How Video Compression Works Hero

Modern video compression algorithms aren’t the same as the image compression algorithms you might be familiar with. The additional dimension and time means different mathematical and logical techniques are applied to the video file to reduce the size while maintaining video quality.

In this post we’re using H.264 as the archetypal compression standard. While it’s no longer the newest video compression format, it still provides a sufficiently detailed example for explaining big-picture concepts about video compression.

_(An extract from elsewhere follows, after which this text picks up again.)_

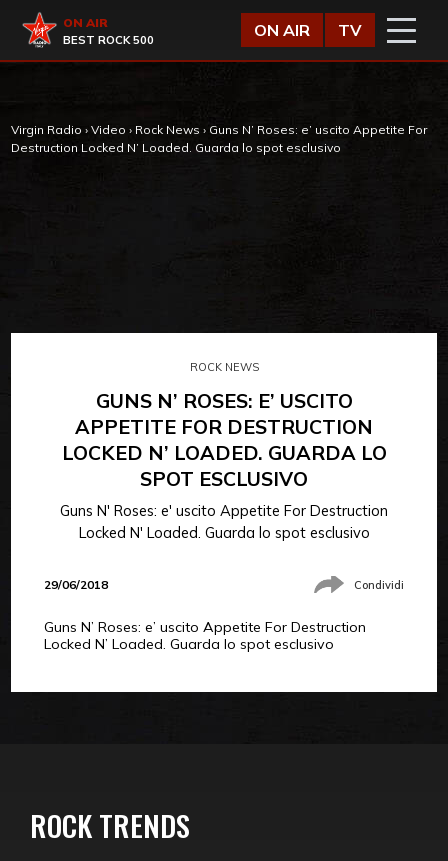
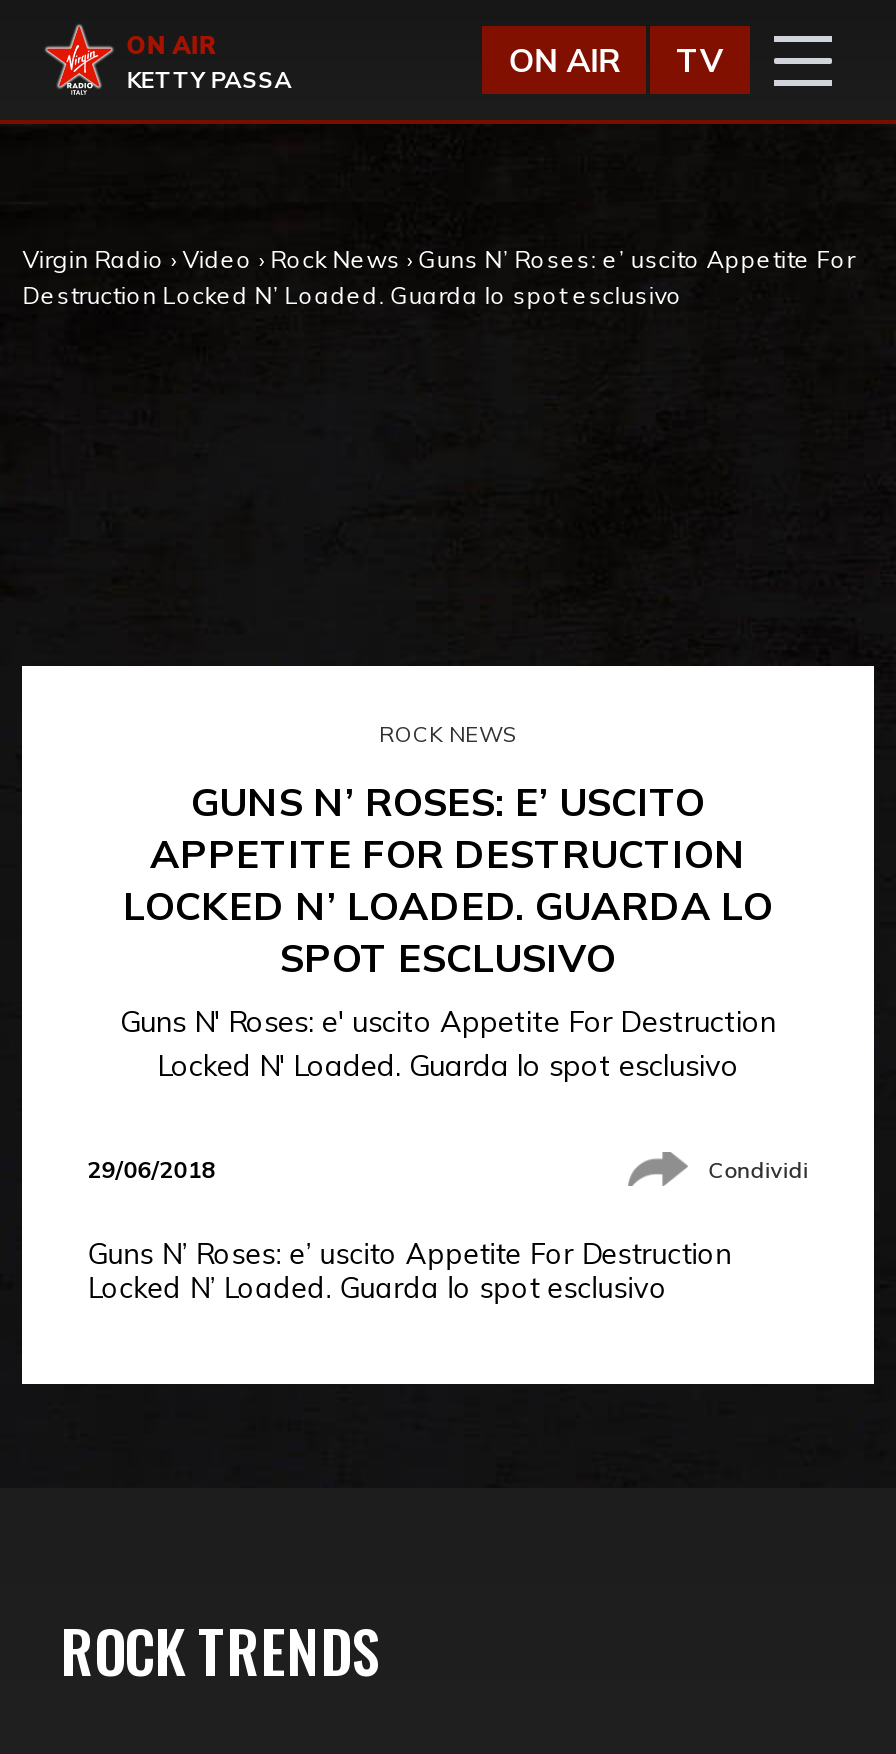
- BEST ROCK 500
+ KETTY PASSA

What Is Video Compression?

Video compression algorithms look for spatial and temporal redundancies. By encoding redundant data a minimum number of times, file size can be reduced. Imagine, for example, a one-minute shot of a character’s face slowly changing expression. It doesn’t make sense to encode the background image for every frame: instead, you can encode it once, then refer back to it until you know the video changes. This interframe prediction encoding is what’s responsible for digital video compression’s unnerving artifacts: parts of an old image moving with incorrect action because something in the encoding has gone haywire.

I-frames, P-frames, and B-frames

How Video Compression Works I P And B Frames.svg

I-frames are fully encoded images. Every I-frame contains all the data it needs to represent an image. P-frames are predicted based on how the image changes from the last I-frame. B-frames are bi-directionally predicted, using data from both the last P-frame and the next I-frame. P frames need only store the visual information that is unique to the P-frame. In the above example, it needs to track how the dots move across the frame, but Pac-Man can stay where he is.

The B-frame looks at the P-frame and the next I-frame and “averages” the motion across those frames. The algorithm has an idea of where the image “starts” (the first I-frame) and where the image “ends” (the second I-frame), and it uses partial data to encode a good guess, leaving out all the redundant static pixels that aren’t necessary to create the image.

Intraframe Encoding (I-frames)

How Video Compression Works I P And B Frames

I-frames are compressed independently, in the same way still images are saved. Because I-frames use no predictive data, the compressed image contains all the data used to display the I-frame. They are still compressed by an image compression algorithm like JPEG. This encoding often takes places in the YCbCr color space, which separates luminosity data from color data, allowing motion and color changes to be encoded separately.

For non-predictive codecs like DV and Motion JPEG, that’s where we stop. Because there are no predictive frames, the only compression that can be achieved is by compressing the image within a single frame. It’s less efficient but produces a higher-quality raw image file.

In codecs that use predictive frames like H.264, I-frames are periodically shown to “refresh” the data stream by setting a new reference frame. The farther apart the I-frames, the smaller the video file can be. However, if I-frames are too far apart, the accuracy of the video’s predictive frames will slowly degrade into unintelligibility. A bandwidth-optimized application would insert I-frames as infrequently as possible without breaking the video stream. For consumers, the frequency of I-frames is often determined indirectly by the “quality” setting in the encoding software. Professional-grade video compression software like ffmpeg allows explicit control.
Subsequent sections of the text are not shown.